23 OLAP and Data Mining

In large data warehouse environments, many different types of analysis can occur. In addition to SQL queries, you may also apply more advanced analytical operations to your data. Two major types of such analysis are OLAP (On-Line Analytic Processing) and data mining. Rather than having a separate OLAP or data mining engine, Oracle has integrated OLAP and data mining capabilities directly into the database server. Oracle OLAP and Oracle Data Mining (ODM) are options to the Oracle Database. This chapter provides a brief introduction to these technologies, and more detail can be found in these products' respective documentation.

The following topics provide an introduction to Oracle's OLAP and data mining capabilities:

OLAP Overview
Oracle Data Mining Overview

See Also:
Oracle OLAP Application Developer's Guide for further information regarding OLAP and Oracle Data Mining documentation for further information regarding data mining

OLAP Overview

Oracle Database OLAP adds the query performance and calculation capability previously found only in multidimensional databases to Oracle's relational platform. In addition, it provides a Java OLAP API that is appropriate for the development of internet-ready analytical applications. Unlike other combinations of OLAP and RDBMS technology, Oracle Database OLAP is not a multidimensional database using bridges to move data from the relational data store to a multidimensional data store. Instead, it is truly an OLAP-enabled relational database. As a result, this release provides the benefits of a multidimensional database along with the scalability, accessibility, security, manageability, and high availability of the Oracle Database. The Java OLAP API, which is specifically designed for internet-based analytical applications, offers productive data access. See Oracle OLAP Application Developer's Guide for further information regarding OLAP.

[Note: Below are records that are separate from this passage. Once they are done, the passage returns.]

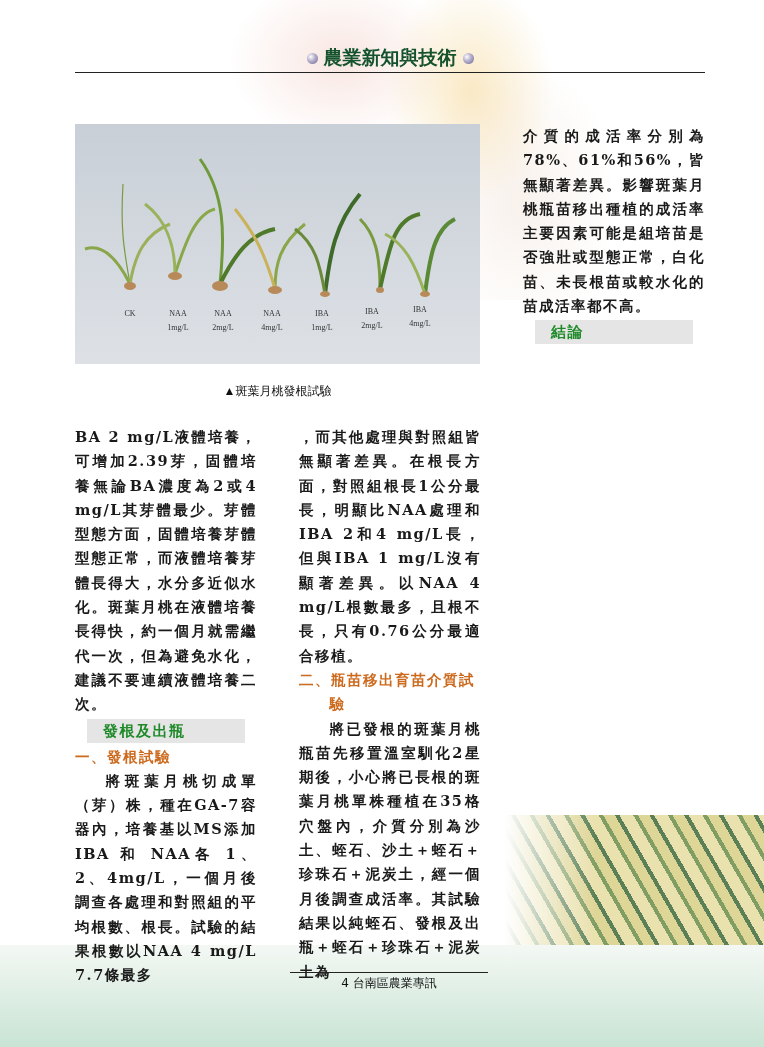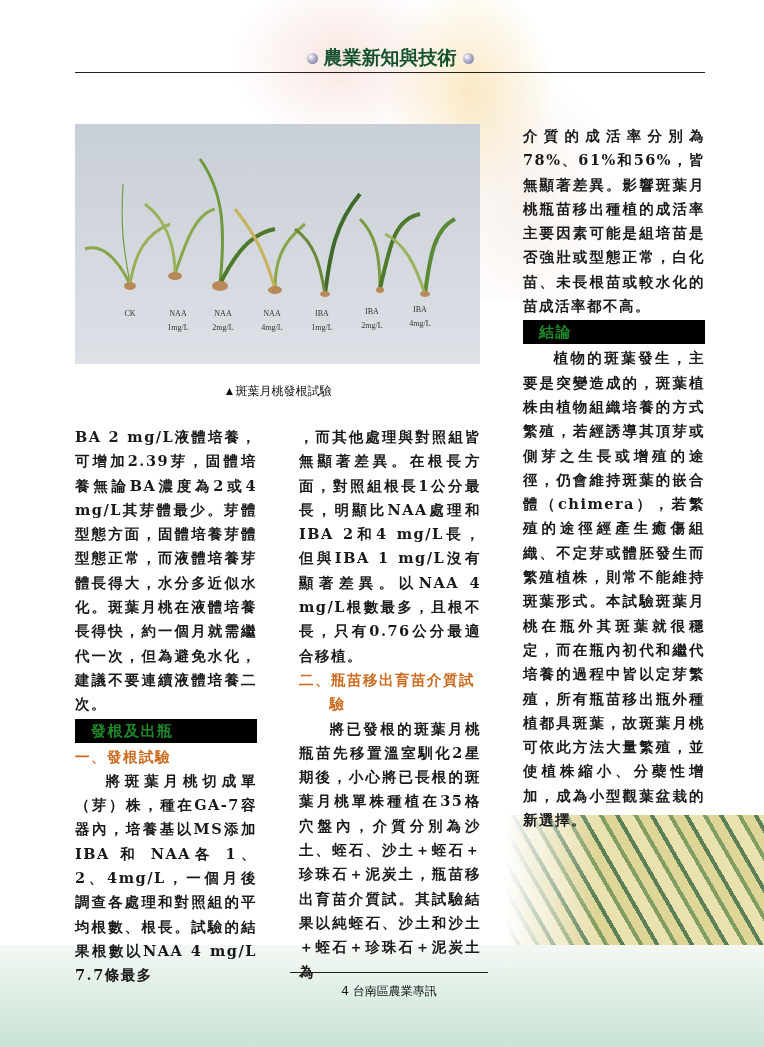--- a/index.html
+++ b/index.html
@@ -58,32 +58,32 @@
     position:absolute; left:75px; top:383px; width:405px; text-align:center;
     font-family:Liberation Sans, sans-serif; font-size:12px; color:#111;
   }
   .col {
     position:absolute; font-size:14.5px; line-height:24.3px; letter-spacing:1.5px;
     text-align:justify;
   }
   .col p { margin:0;font-weight:bold; }
   .indent { text-indent:2.1em; }
   .sec-head {
-    background:#000000; color:#1f8a2a;
+    background:#e5e5e5; color:#1f8a2a;
     font-family:"DejaVu Sans", "Liberation Sans", sans-serif;
     font-weight:bold; font-size:15px; padding-left:16px; height:24px; line-height:24px;
-    margin:2px 0;
+    margin:2px 12px;
   }
   .sub-head { color:#cc6a1e; }
   .sub-head .cont { padding-left:2.1em; display:block; }
   .footer {
     position:absolute; left:290px; top:972px; width:198px;
     border-top:1.3px solid #222; text-align:center;
     font-family:"DejaVu Sans", "Liberation Sans", sans-serif; font-size:12px; color:#111;
-    padding-top:10px;
+    padding-top:2px;
   }
 </style>
 </head>
 <body>
 
 <div class="bg-flower"></div>
 <div class="bg-bottom"></div>
 <div class="bg-leaves"></div>
 
 <div class="header">
@@ -169,22 +169,21 @@
   <p class="sub-head">一、發根試驗</p>
   <p class="indent">將斑葉月桃切成單（芽）株，種在GA-7容器內，培養基以MS添加IBA 和 NAA各 1、 2、4mg/L，一個月後調查各處理和對照組的平均根數、根長。試驗的結果根數以NAA 4 mg/L 7.7條最多</p>
 </div>
 
 <div class="col" style="left:299px; top:425px; width:182px;">
   <p>，而其他處理與對照組皆無顯著差異。在根長方面，對照組根長1公分最長，明顯比NAA處理和IBA 2和4 mg/L長，但與IBA 1 mg/L沒有顯著差異。以NAA 4 mg/L根數最多，且根不長，只有0.76公分最適合移植。</p>
   <p class="sub-head">
     <span>二、瓶苗移出育苗介質試</span>
     <span class="cont">驗</span>
   </p>
-  <p class="indent">將已發根的斑葉月桃瓶苗先移置溫室馴化2星期後，小心將已長根的斑葉月桃單株種植在35格穴盤內，介質分別為沙土、蛭石、沙土＋蛭石＋珍珠石＋泥炭土，瓶苗移出育苗介質試。其試驗結果以純蛭石、沙土和沙土＋蛭石＋珍珠石＋泥炭土為</p>
+  <p class="indent">將已發根的斑葉月桃瓶苗先移置溫室馴化2星期後，小心將已長根的斑葉月桃單株種植在35格穴盤內，介質分別為沙土、蛭石、沙土＋蛭石＋珍珠石＋泥炭土，經一個月後調查成活率。其試驗結果以純蛭石、發根及出瓶＋蛭石＋珍珠石＋泥炭土為</p>
 </div>
 
 <div class="col" style="left:523px; top:124px; width:182px;">
   <p>介質的成活率分別為78%、61%和56%，皆無顯著差異。影響斑葉月桃瓶苗移出種植的成活率主要因素可能是組培苗是否強壯或型態正常，白化苗、未長根苗或較水化的苗成活率都不高。</p>
   <div class="sec-head">結論</div>
-  <p class="indent">植物的斑葉發生，主要是突變造成的，斑葉植株由植物組織培養的方式繁殖，若經誘導其頂芽或側芽之生長或增殖的途徑，仍會維持斑葉的嵌合體（chimera），若繁殖的途徑經產生癒傷組織、不定芽或體胚發生而繁殖植株，則常不能維持斑葉形式。本試驗斑葉月桃在瓶外其斑葉就很穩定，而在瓶內初代和繼代培養的過程中皆以定芽繁殖，所有瓶苗移出瓶外種植都具斑葉，故斑葉月桃可依此方法大量繁殖，並使植株縮小、分蘗性增加，成為小型觀葉盆栽的新選擇。</p>
 </div>
 
 <div class="footer">4 台南區農業專訊</div>
 
 </body></html>

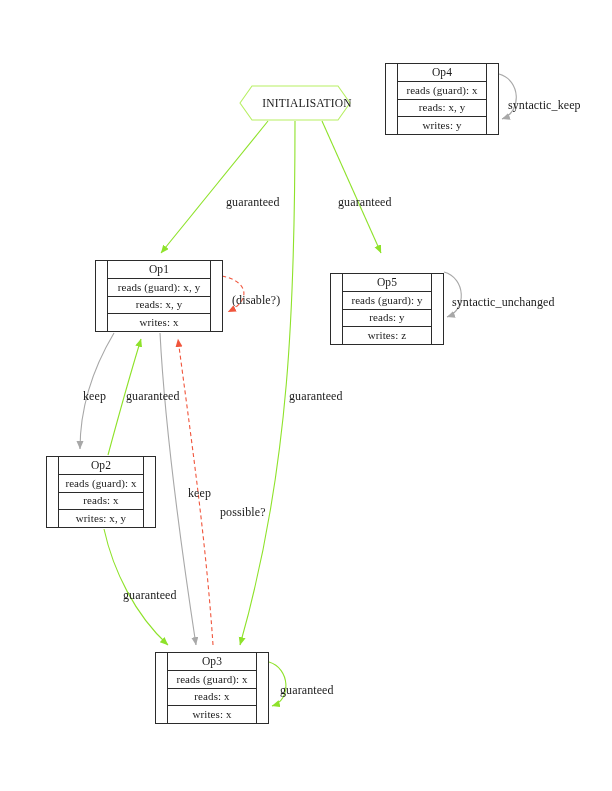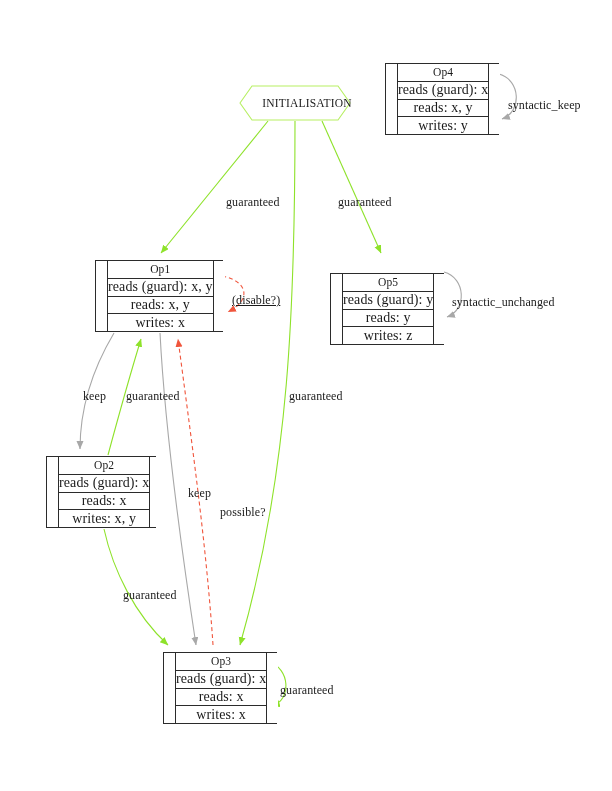--- a/index.html
+++ b/index.html
@@ -60,21 +60,21 @@
     flex: 1 1 auto;
     display: flex;
     flex-direction: column;
     box-sizing: border-box;
   }
   .node-row {
     flex: 1 1 0;
     display: flex;
     align-items: center;
     justify-content: center;
-    font-size: 14px;
+    font-size: 11px;
     color: #1a1a1a;
     border-bottom: 1px solid #2b2b2b;
     box-sizing: border-box;
     line-height: 1;
     white-space: nowrap;
     letter-spacing: 0.1px;
   }
   .node-row:last-child {
     border-bottom: none;
   }
@@ -172,21 +172,21 @@
       <div class="node-rows">
         <div class="node-row node-title">Op2</div>
         <div class="node-row">reads (guard): x</div>
         <div class="node-row">reads: x</div>
         <div class="node-row">writes: x, y</div>
       </div>
       <div class="side-col right"></div>
     </div>
   </div>
 
-  <div class="node" style="left:155px; top:652px; width:114px; height:72px;margin-left:8px;">
+  <div class="node" style="left:155px; top:652px; width:114px; height:72px;">
     <div class="node-frame">
       <div class="side-col"></div>
       <div class="node-rows">
         <div class="node-row node-title">Op3</div>
         <div class="node-row">reads (guard): x</div>
         <div class="node-row">reads: x</div>
         <div class="node-row">writes: x</div>
       </div>
       <div class="side-col right"></div>
     </div>
@@ -217,21 +217,21 @@
       <div class="side-col right"></div>
     </div>
   </div>
 
   <div class="edge-label" style="left:226px; top:196px;">guaranteed</div>
 
   <div class="edge-label" style="left:338px; top:196px;">guaranteed</div>
 
   <div class="edge-label" style="left:289px; top:390px;">guaranteed</div>
 
-  <div class="edge-label" style="left:232px; top:294px;text-decoration:underline;">(disable?)</div>
+  <div class="edge-label" style="left:232px; top:294px;">(disable?)</div>
 
   <div class="edge-label" style="left:83px; top:390px;">keep</div>
 
   <div class="edge-label" style="left:126px; top:390px;">guaranteed</div>
 
   <div class="edge-label" style="left:188px; top:487px;">keep</div>
 
   <div class="edge-label" style="left:220px; top:506px;">possible?</div>
 
   <div class="edge-label" style="left:123px; top:589px;">guaranteed</div>

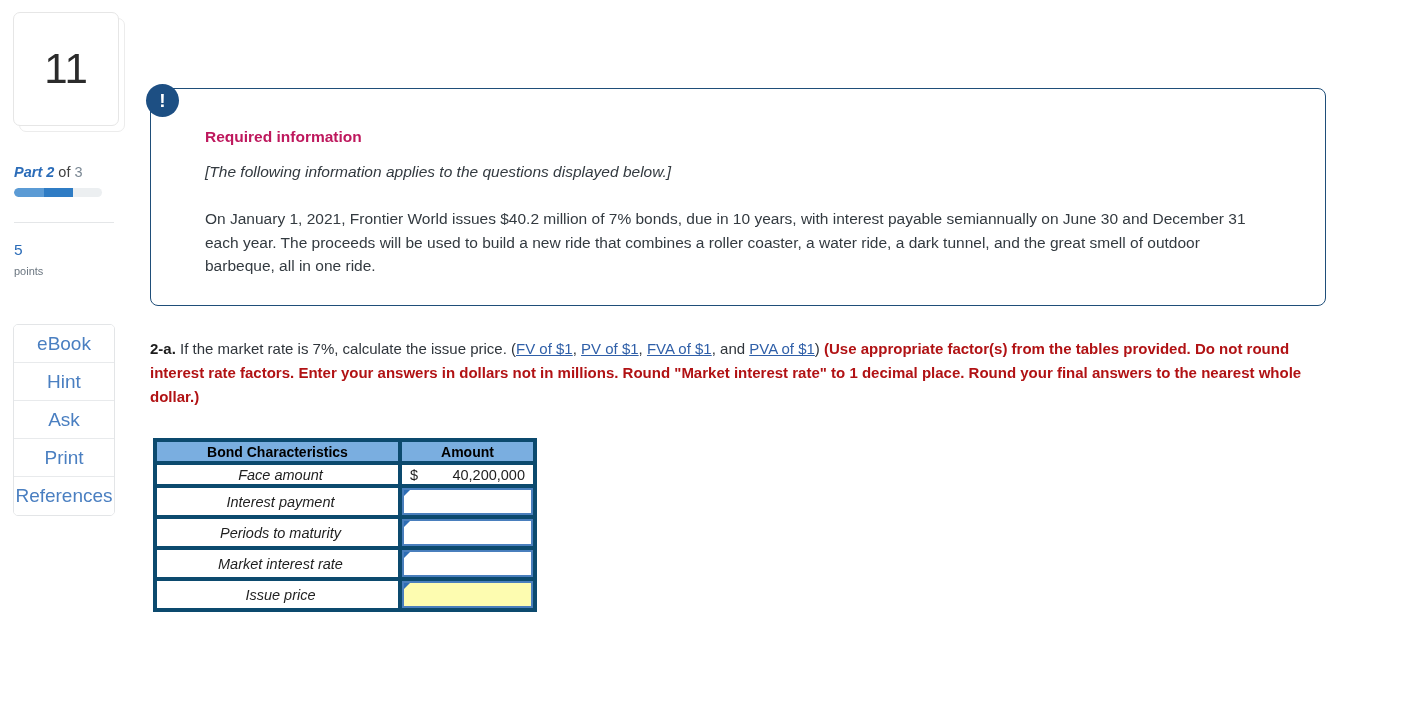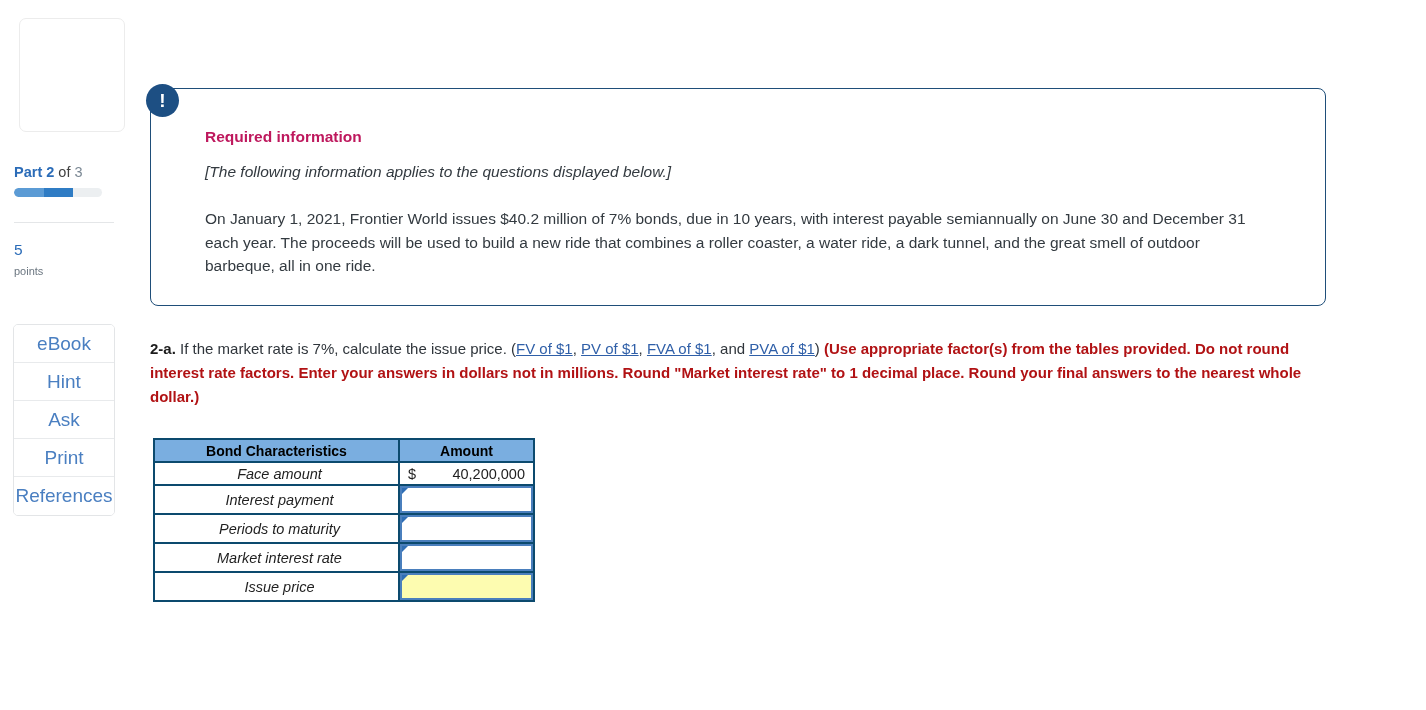--- a/index.html
+++ b/index.html
@@ -49,21 +49,21 @@
     line-height: 1;
   }
 
   #part-line {
     position: absolute;
     left: 14px; top: 164px;
     font-size: 14.5px;
     color: #5c6873;
     white-space: nowrap;
   }
-  #part-line .strong { color: #2b6cb8; font-weight: bold; }
+  #part-line .strong { color: #2b6cb8; font-weight: bold; font-style: italic; }
   #part-line .of { color: #404040; margin-top: 40px; }
   #part-line .total { color: #7b8894; }
 
   #progress-track {
     position: absolute;
     left: 14px; top: 188px;
     width: 88px; height: 9px;
     border-radius: 5px;
     background: #eceff1;
     overflow: hidden;
@@ -188,21 +188,21 @@
   
   #answer-table {
     position: absolute;
     left: 153px; top: 438px;
     border-collapse: collapse;
     font-size: 14px;
     color: #1f1f1f;
     background: #ffffff;
   }
   #answer-table th, #answer-table td {
-    border: 2px solid #0c4a6e;
+    border: 4px solid #0c4a6e;
     padding: 0;
     height: 23px;
   }
   #answer-table th {
     background: #7aaee0;
     color: #000000;
     font-weight: bold;
     font-size: 14px;
     text-align: center;
   }
@@ -254,20 +254,23 @@
     z-index: 2;
   }
 </style>
 </head>
 <body>
 
 <div id="left-rail">
 
   <div id="qnum-card-wrap">
     <div id="qnum-card-back"></div>
+    <div id="qnum-card">
+      <span id="qnum-text">11</span>
+    </div>
   </div>
 
   <div id="part-line">
     <span class="strong">Part</span><span class="strong">&nbsp;</span><span class="strong">2</span><span class="of"> of </span><span class="total">3</span>
   </div>
 
   <div id="progress-track">
     <div id="progress-seg1"></div>
     <div id="progress-seg2"></div>
   </div>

Benefits of OLAP and RDBMS Integration

Basing an OLAP system directly on the Oracle server offers the following benefits:

Scalability
Availability
Manageability
Backup and Recovery
Security

Scalability

Oracle Database OLAP is highly scalable. In today's environment, there is tremendous growth along three dimensions of analytic applications: number of users, size of data, complexity of analyses. There are more users of analytical applications, and they need access to more data to perform more sophisticated analysis and target marketing. For example, a telephone company might want a customer dimension to include detail such as all telephone numbers as part of an application that is used to analyze customer turnover. This would require support for multi-million row dimension tables and very large volumes of fact data. Oracle Database can handle very large data sets using parallel execution and partitioning, as well as offering support for advanced hardware and clustering.

Availability

Oracle Database includes many features that support high availability. One of the most significant is partitioning, which allows management of precise subsets of tables and indexes, so that management operations affect only small pieces of these data structures. By partitioning tables and indexes, data management processing time is reduced, thus minimizing the time data is unavailable. Another feature supporting high availability is transportable tablespaces. With transportable tablespaces, large data sets, including tables and indexes, can be added with almost no processing to other databases. This enables extremely rapid data loading and updates.

Manageability

Oracle enables you to precisely control resource utilization. The Database Resource Manager, for example, provides a mechanism for allocating the resources of a data warehouse among different sets of end-users. Consider an environment where the marketing department and the sales department share an OLAP system. Using the Database Resource Manager, you could specify that the marketing department receive at least 60 percent of the CPU resources of the machines, while the sales department receive 40 percent of the CPU resources. You can also further specify limits on the total number of active sessions, and the degree of parallelism of individual queries for each department.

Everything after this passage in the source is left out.